§ **What is being asked**
Take the records below and retype them line by line, from the first line through the one containing "Apocalypse Now (Icon"; stop there.

§ **Collected data entries**
============================================================

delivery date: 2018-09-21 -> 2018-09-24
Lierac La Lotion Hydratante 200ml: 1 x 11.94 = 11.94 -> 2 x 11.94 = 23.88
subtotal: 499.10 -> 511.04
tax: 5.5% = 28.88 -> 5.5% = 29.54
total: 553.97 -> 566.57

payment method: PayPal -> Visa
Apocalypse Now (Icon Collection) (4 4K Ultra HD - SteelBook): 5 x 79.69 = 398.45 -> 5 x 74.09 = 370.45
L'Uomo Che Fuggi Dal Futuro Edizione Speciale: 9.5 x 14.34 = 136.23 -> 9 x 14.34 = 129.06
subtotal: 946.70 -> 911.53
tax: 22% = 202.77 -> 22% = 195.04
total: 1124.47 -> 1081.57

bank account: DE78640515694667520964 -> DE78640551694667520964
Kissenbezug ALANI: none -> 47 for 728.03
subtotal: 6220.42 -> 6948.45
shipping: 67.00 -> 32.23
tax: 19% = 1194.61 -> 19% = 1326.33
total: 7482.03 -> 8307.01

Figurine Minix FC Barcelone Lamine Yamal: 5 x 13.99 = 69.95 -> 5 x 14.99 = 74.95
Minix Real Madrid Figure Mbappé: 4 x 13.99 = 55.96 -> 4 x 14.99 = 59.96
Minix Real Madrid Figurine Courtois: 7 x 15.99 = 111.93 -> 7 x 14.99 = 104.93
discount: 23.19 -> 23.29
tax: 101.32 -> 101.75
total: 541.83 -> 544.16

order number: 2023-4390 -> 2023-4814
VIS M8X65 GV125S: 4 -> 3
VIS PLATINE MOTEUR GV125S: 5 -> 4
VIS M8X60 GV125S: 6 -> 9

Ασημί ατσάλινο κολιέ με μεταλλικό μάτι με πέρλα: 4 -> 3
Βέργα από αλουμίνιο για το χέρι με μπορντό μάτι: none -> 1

============================================================

§ **Task solution**
delivery date: 2018-09-21 -> 2018-09-24
Lierac La Lotion Hydratante 200ml: 1 x 11.94 = 11.94 -> 2 x 11.94 = 23.88
subtotal: 499.10 -> 511.04
tax: 5.5% = 28.88 -> 5.5% = 29.54
total: 553.97 -> 566.57

payment method: PayPal -> Visa
Apocalypse Now (Icon Collection) (4 4K Ultra HD - SteelBook): 5 x 79.69 = 398.45 -> 5 x 74.09 = 370.45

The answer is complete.